At a given signal, those who had received the Holy Ghost were to begin speaking with tongues. Those who had not received the experience were told to speak no more English, but to begin, by the power of their own wills, to speak with tongues, as those in front of them were doing.

Such a plan is based entirely upon the power of psychological suggestion, and is wrong. Speaking with tongues is not of God unless it occurs as the Spirit gives utterance.

We should never tell a person he has received the Holy Ghost, or allow him to believe he has received the experience, if he has not. Is this ever done? Yes!

One tragic result of this is that the person sooner or later meets a trial or temptation, and not having the Spirit within to give him strength, he fails to overcome. Is it possible that many leave the church because they did not actually receive the Holy Ghost in the beginning?

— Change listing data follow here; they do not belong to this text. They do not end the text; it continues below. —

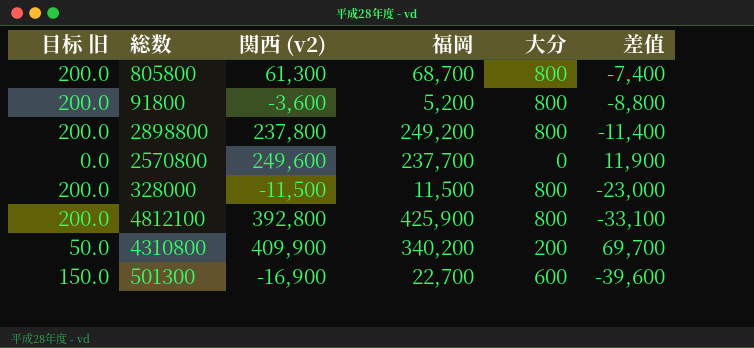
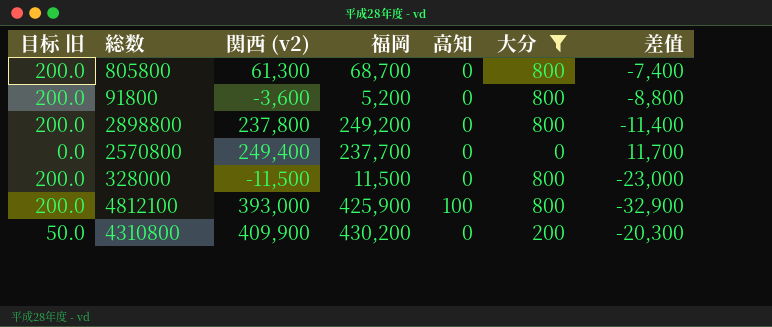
filter: none -> 大分 != 600
column 高知 | position: none -> 5
2570800 | 関西 (v2): 249,600 -> 249,400
2570800 | 差值: 11,900 -> 11,700
4812100 | 関西 (v2): 392,800 -> 393,000
4812100 | 差值: -33,100 -> -32,900
4310800 | 福岡: 340,200 -> 430,200
4310800 | 差值: 69,700 -> -20,300

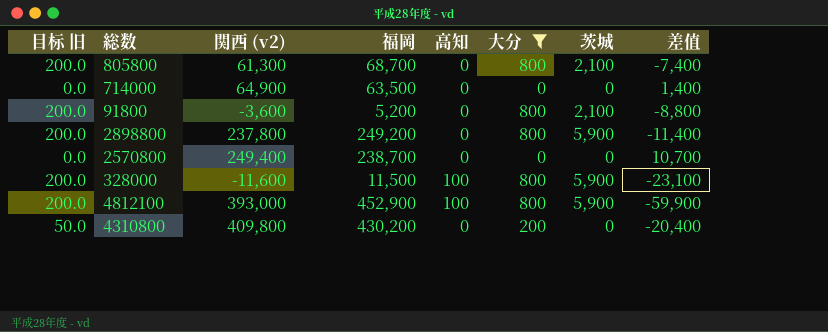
column 茨城 | position: none -> 7
row 714000: none -> 0.0 | 64,900 | 63,500 | 0 | 0 | 0 | 1,400
2570800 | 福岡: 237,700 -> 238,700
2570800 | 差值: 11,700 -> 10,700
328000 | 関西 (v2): -11,500 -> -11,600
328000 | 高知: 0 -> 100
328000 | 差值: -23,000 -> -23,100
4812100 | 福岡: 425,900 -> 452,900
4812100 | 差值: -32,900 -> -59,900
4310800 | 関西 (v2): 409,900 -> 409,800
4310800 | 差值: -20,300 -> -20,400

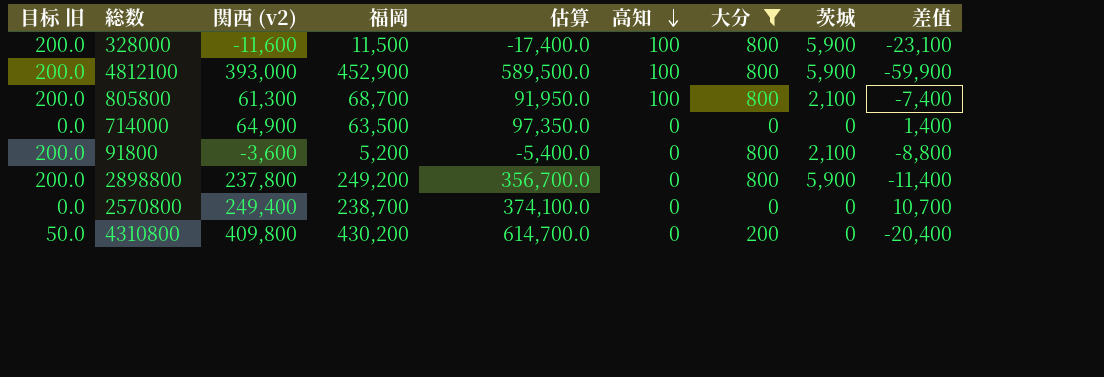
row order: none -> 高知 descending
column 估算 | formula: none -> [関西 (v2)] * 1.5
805800 | 高知: 0 -> 100

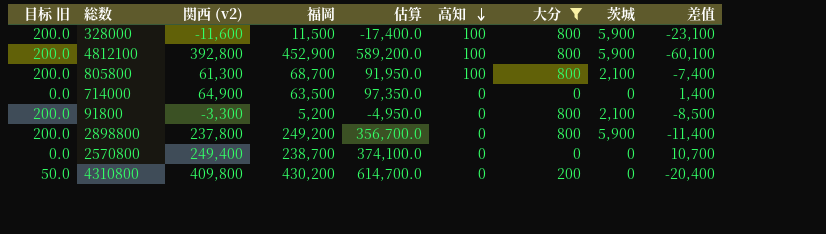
4812100 | 関西 (v2): 393,000 -> 392,800
4812100 | 估算: 589,500.0 -> 589,200.0
4812100 | 差值: -59,900 -> -60,100
91800 | 関西 (v2): -3,600 -> -3,300
91800 | 估算: -5,400.0 -> -4,950.0
91800 | 差值: -8,800 -> -8,500

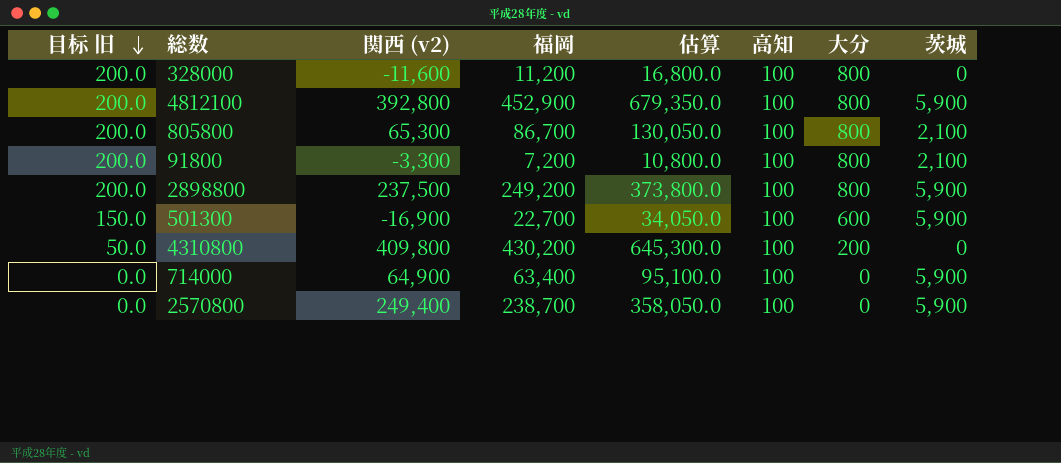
filter: 大分 != 600 -> none
row order: 高知 descending -> 目标 旧 descending
column 差值 | formula: [関西 (v2)] - [福岡] -> none
column 估算 | formula: [関西 (v2)] * 1.5 -> [福岡] * 1.5
328000 | 福岡: 11,500 -> 11,200
328000 | 茨城: 5,900 -> 0
805800 | 関西 (v2): 61,300 -> 65,300
805800 | 福岡: 68,700 -> 86,700
91800 | 福岡: 5,200 -> 7,200
91800 | 高知: 0 -> 100
2898800 | 関西 (v2): 237,800 -> 237,500
2898800 | 高知: 0 -> 100
4310800 | 高知: 0 -> 100
714000 | 福岡: 63,500 -> 63,400
714000 | 高知: 0 -> 100
714000 | 茨城: 0 -> 5,900
2570800 | 高知: 0 -> 100
2570800 | 茨城: 0 -> 5,900

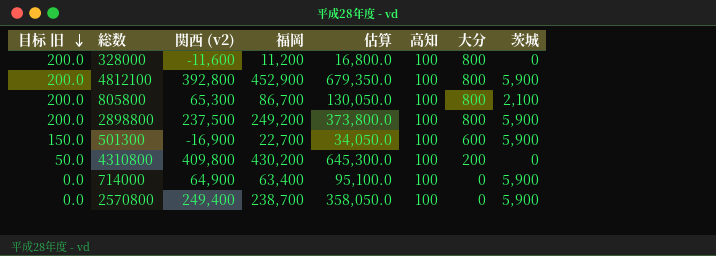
row 91800: 200.0 | -3,300 | 7,200 | 10,800.0 | 100 | 800 | 2,100 -> none

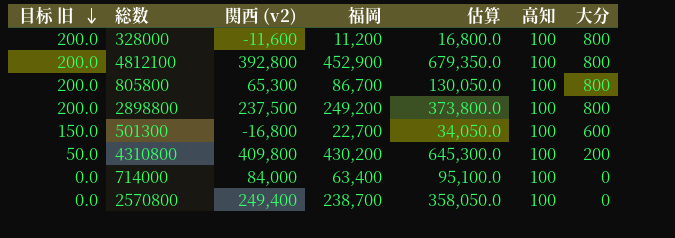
column 茨城 | position: 8 -> none
501300 | 関西 (v2): -16,900 -> -16,800
714000 | 関西 (v2): 64,900 -> 84,000

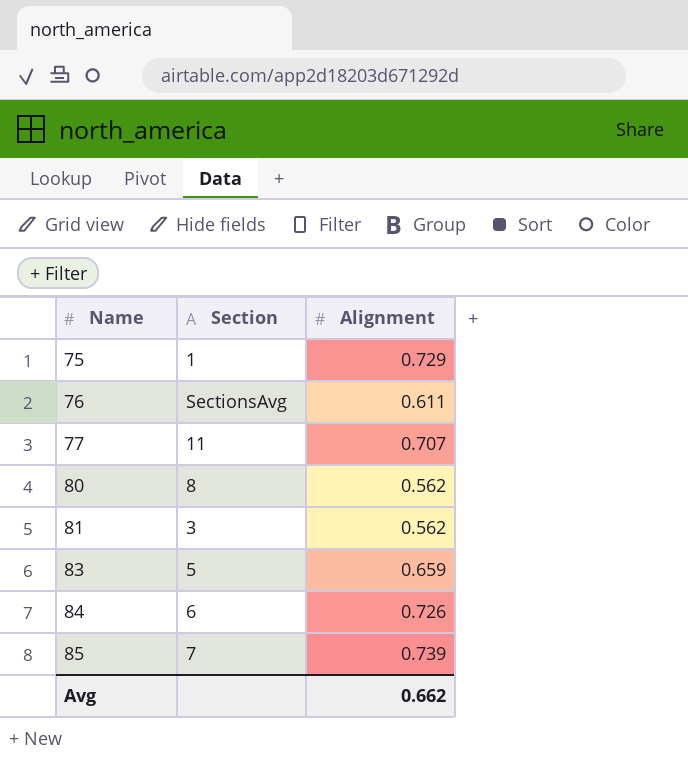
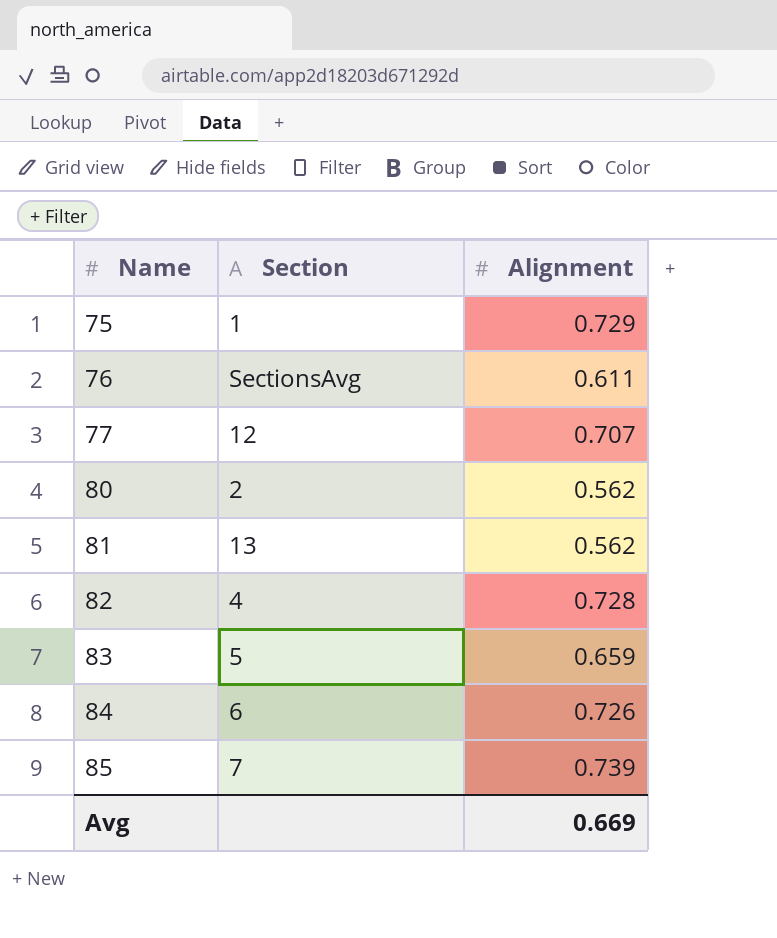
77 | Section: 11 -> 12
80 | Section: 8 -> 2
81 | Section: 3 -> 13
row 82: none -> 4 | 0.728
Avg | Alignment: 0.662 -> 0.669

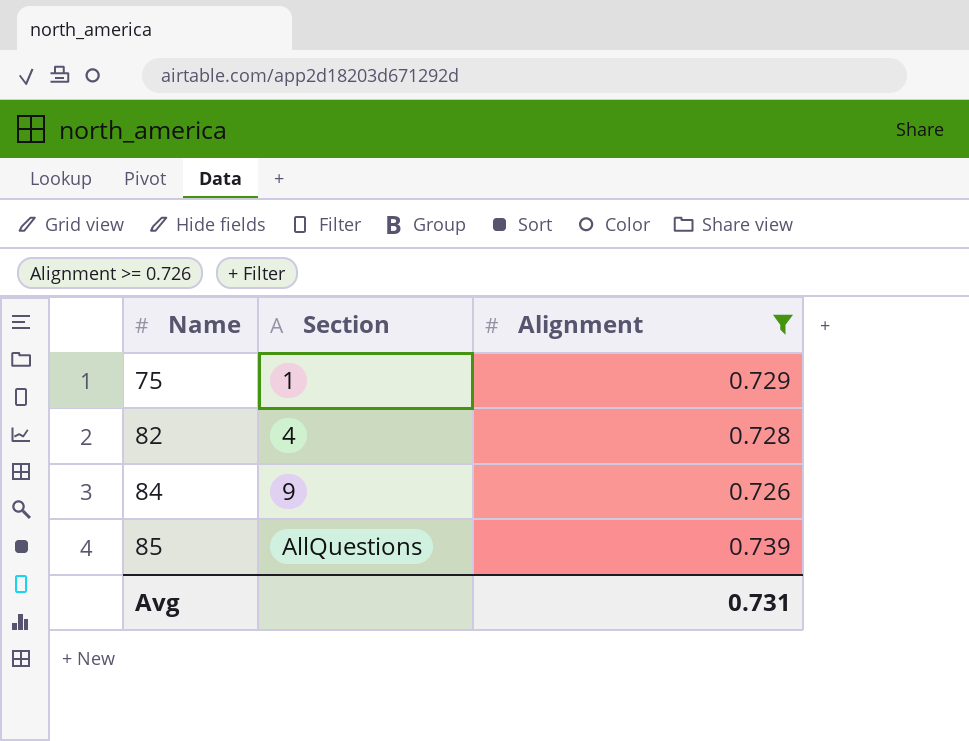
filter: none -> Alignment >= 0.726
84 | Section: 6 -> 9
85 | Section: 7 -> AllQuestions
Avg | Alignment: 0.669 -> 0.731

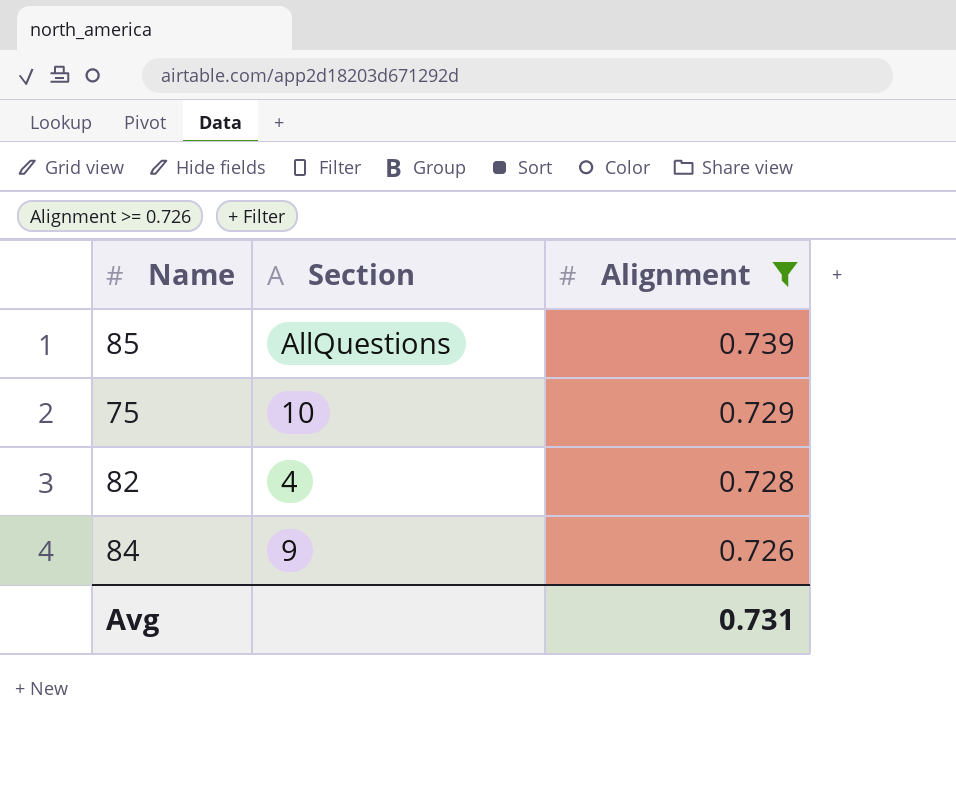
row order: Name ascending -> Alignment descending
75 | Section: 1 -> 10

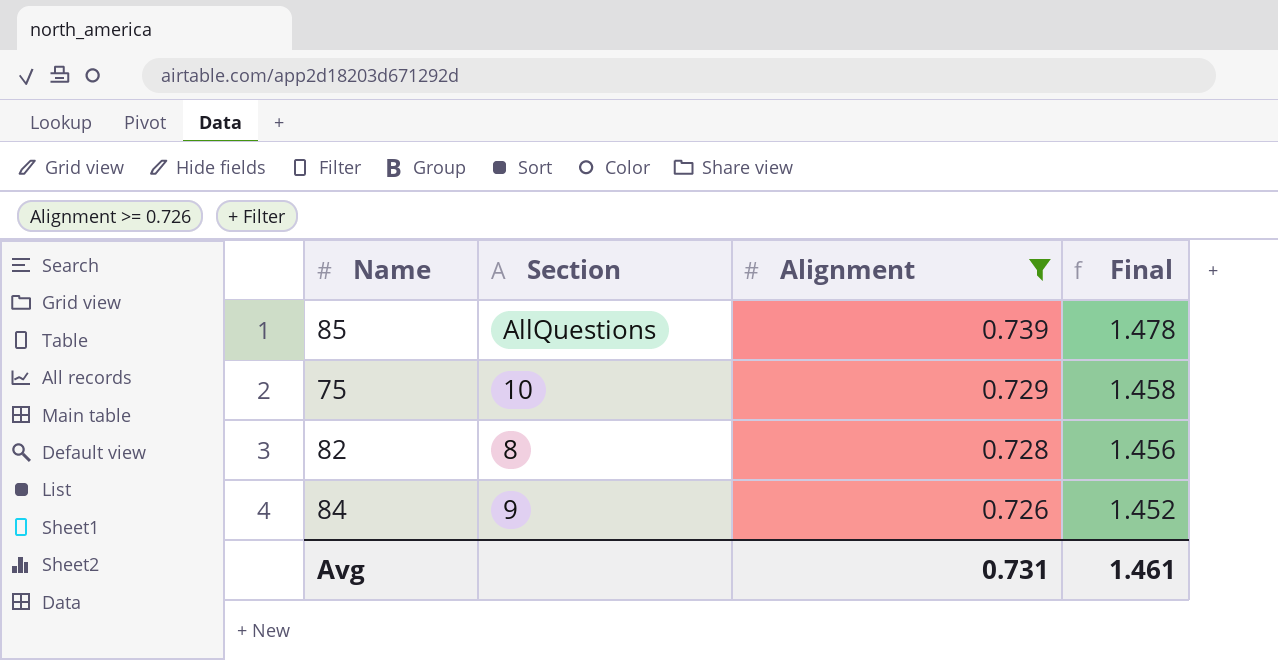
column Final | formula: none -> [Alignment] * 2
82 | Section: 4 -> 8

Consider another aspect. Suppose there are those who mistakenly believe they have received the Holy Ghost. Having strong wills, and perhaps not being subjected to the severe trials faced by others, they remain in the church, and live good moral lives by their own power. Still, they are unspiritual because they are not filled with the Spirit. If the Lord tarries, and the number of such increases, what will our church be in a generation or two?

In view of these things, it is important that we LISTEN. How did Peter and the Jews with him know that Cornelius and his household had received the Holy Ghost? “They HEARD them speak with tongues…”

Of course there are times when the gathering is large, and it is well-nigh impossible to hear whether one is speaking with tongues. But should not someone always try to get close to this person, and LISTEN?

We must do our best to see that all who come under the influence of our ministry REALLY receive the Holy Ghost. To do anything less than this is to shortchange them for time and eternity.

(The above material appeared in the October 1992 issue of the Ohio Apostolic News.)